:: Data supplied ::

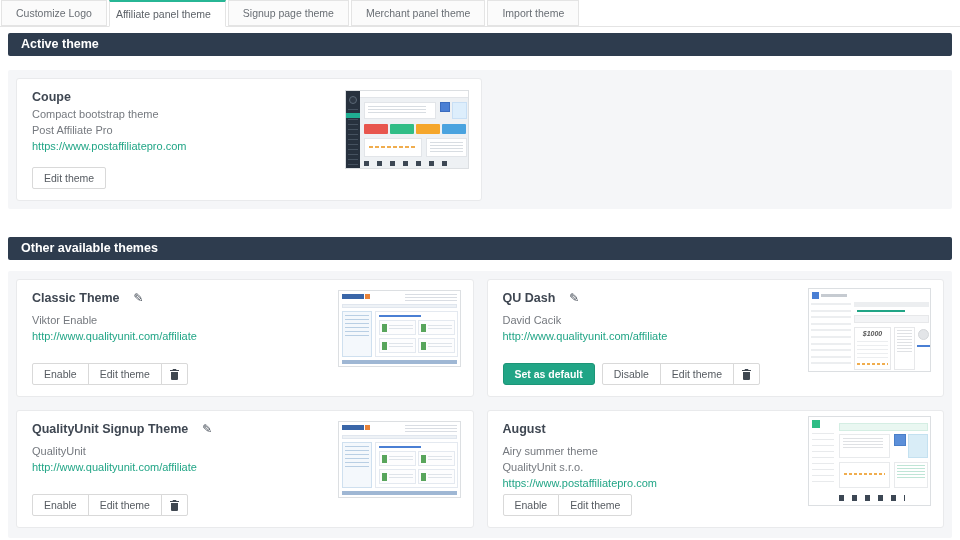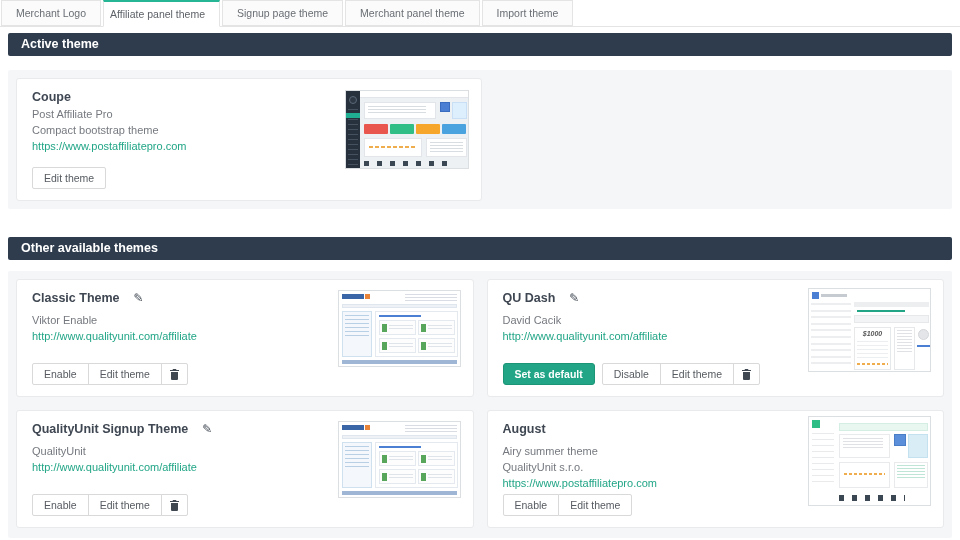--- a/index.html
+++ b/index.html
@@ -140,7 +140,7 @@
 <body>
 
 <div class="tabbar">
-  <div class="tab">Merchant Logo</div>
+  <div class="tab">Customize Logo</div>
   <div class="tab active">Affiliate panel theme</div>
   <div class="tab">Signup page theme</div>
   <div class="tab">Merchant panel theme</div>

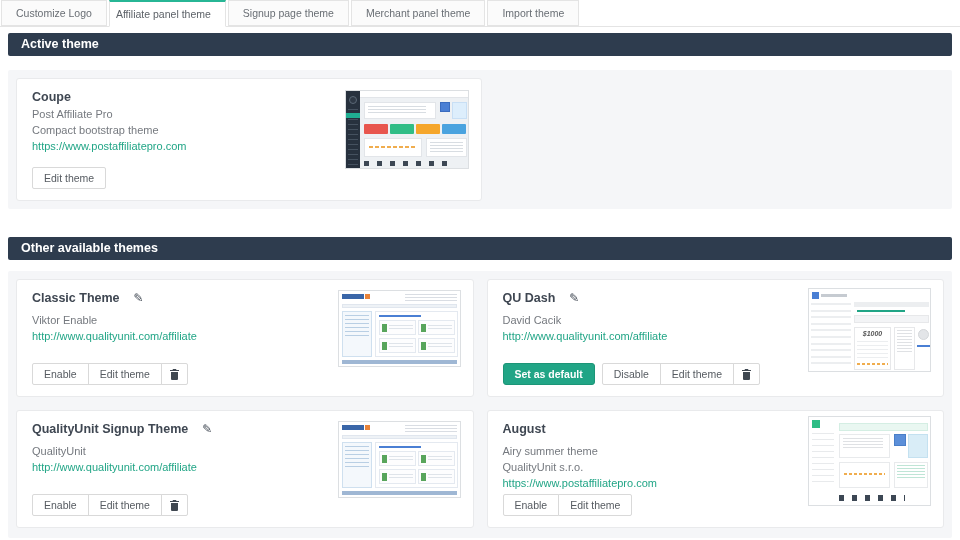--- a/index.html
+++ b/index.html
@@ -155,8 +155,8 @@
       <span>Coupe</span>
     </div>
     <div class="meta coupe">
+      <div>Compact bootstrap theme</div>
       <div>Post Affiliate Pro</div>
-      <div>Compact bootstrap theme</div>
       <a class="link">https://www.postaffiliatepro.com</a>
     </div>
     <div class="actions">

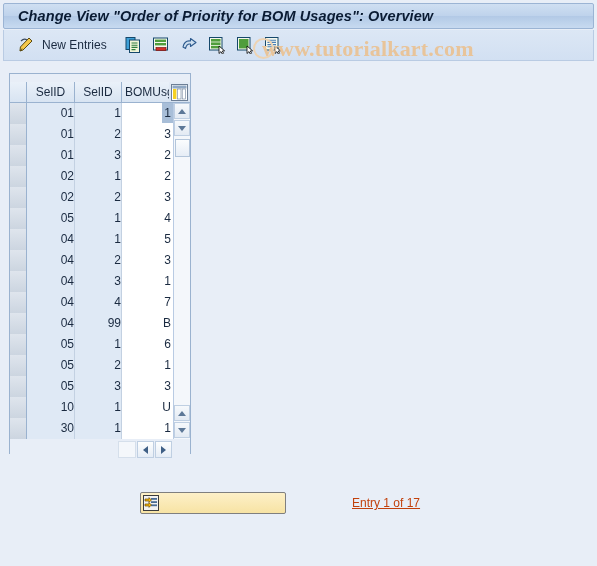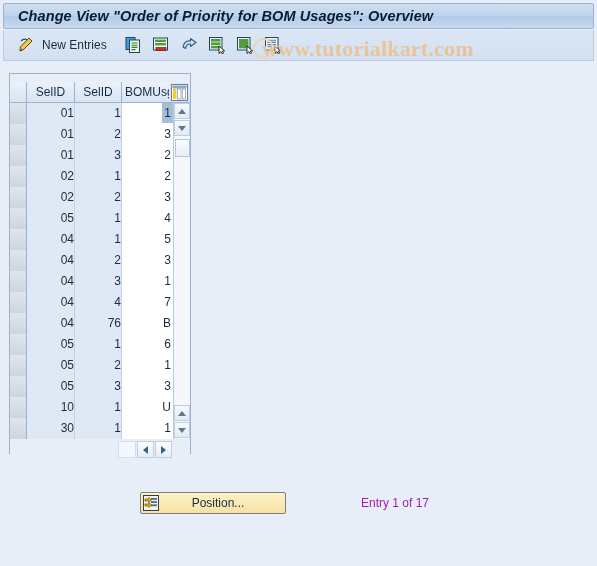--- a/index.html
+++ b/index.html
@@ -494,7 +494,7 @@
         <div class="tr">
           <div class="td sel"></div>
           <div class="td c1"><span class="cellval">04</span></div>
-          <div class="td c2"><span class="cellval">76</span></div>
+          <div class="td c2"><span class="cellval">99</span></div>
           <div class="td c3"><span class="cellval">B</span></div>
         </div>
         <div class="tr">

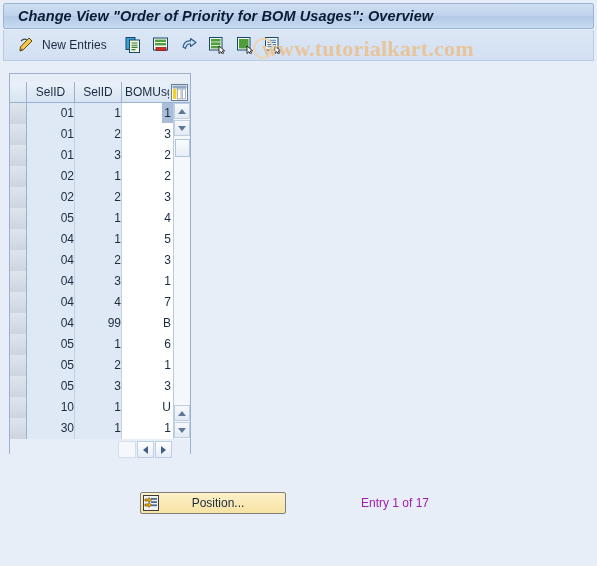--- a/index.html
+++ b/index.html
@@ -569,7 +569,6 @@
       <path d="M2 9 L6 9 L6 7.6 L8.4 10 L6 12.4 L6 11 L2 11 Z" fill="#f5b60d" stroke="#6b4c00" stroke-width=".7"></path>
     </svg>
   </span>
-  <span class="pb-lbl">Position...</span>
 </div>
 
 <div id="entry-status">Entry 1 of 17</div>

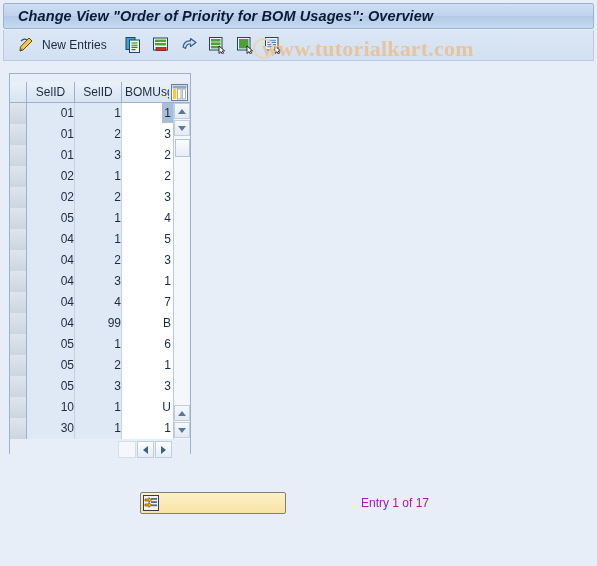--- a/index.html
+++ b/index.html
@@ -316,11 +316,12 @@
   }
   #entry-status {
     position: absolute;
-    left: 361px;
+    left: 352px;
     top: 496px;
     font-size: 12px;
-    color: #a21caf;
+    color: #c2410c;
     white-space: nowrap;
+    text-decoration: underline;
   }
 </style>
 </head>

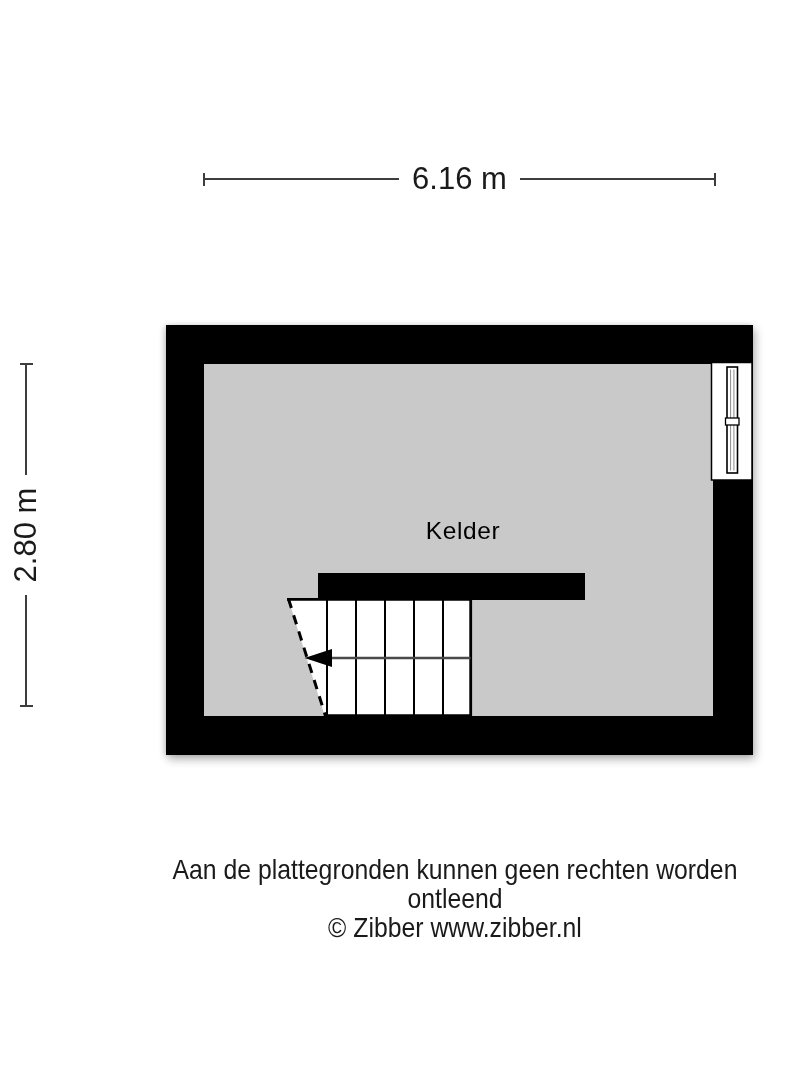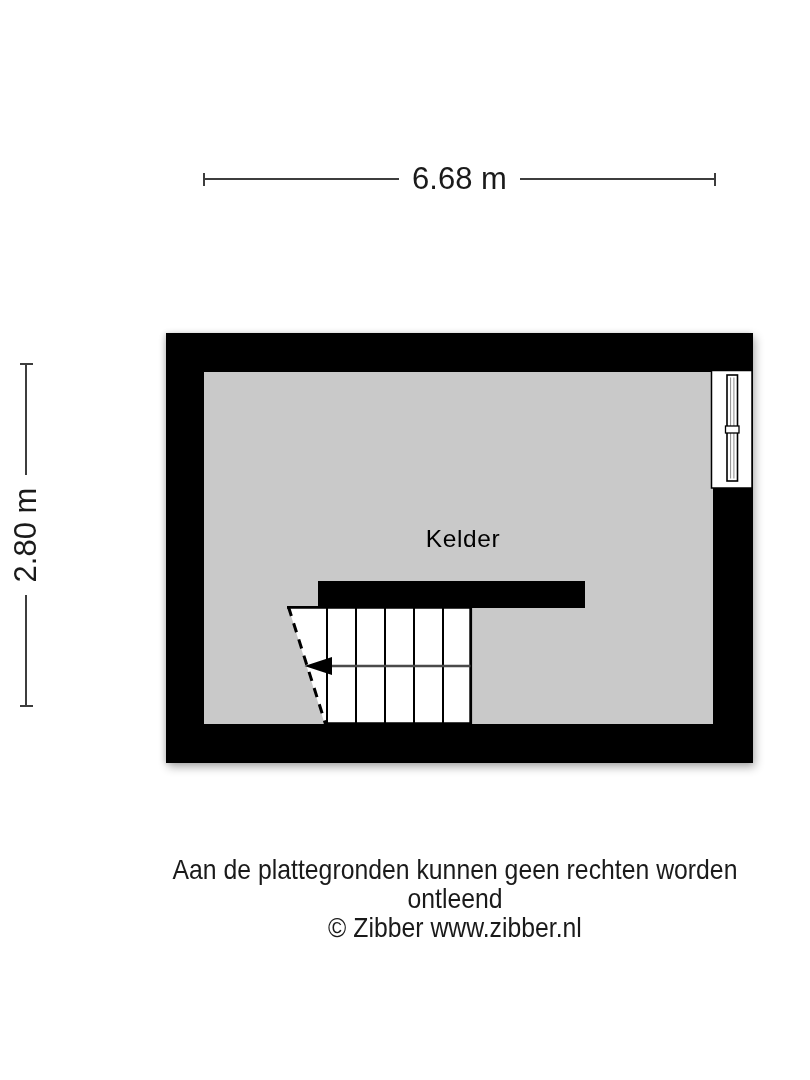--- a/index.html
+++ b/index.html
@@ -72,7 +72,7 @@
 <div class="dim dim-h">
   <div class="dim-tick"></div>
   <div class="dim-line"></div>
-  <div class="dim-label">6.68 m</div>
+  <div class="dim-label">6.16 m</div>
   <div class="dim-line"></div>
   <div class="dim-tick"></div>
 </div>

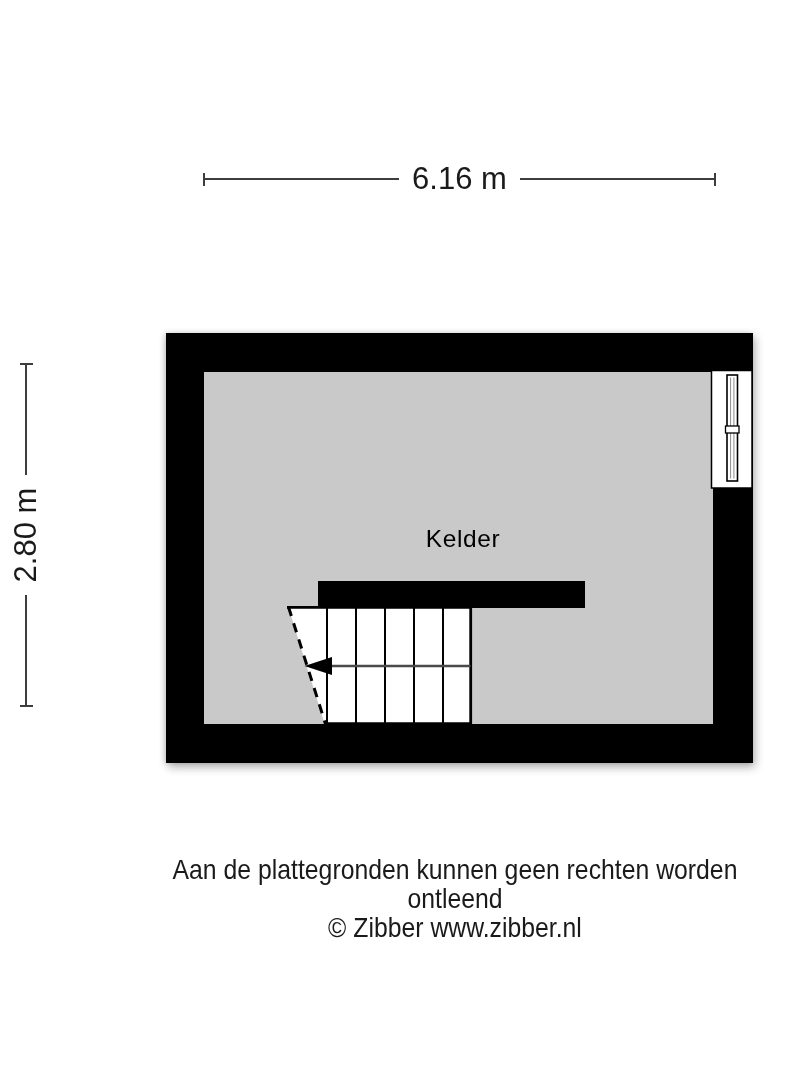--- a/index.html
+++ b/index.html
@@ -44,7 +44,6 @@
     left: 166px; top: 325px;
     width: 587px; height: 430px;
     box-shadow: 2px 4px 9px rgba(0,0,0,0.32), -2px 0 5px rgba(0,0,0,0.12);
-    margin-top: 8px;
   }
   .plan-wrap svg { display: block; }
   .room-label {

:::

§ Task details: Copy each line containing the word "status" from the data.

§ Exercise response:
 <div id="entry-status">Entry 1 of 17</div>
   #entry-status {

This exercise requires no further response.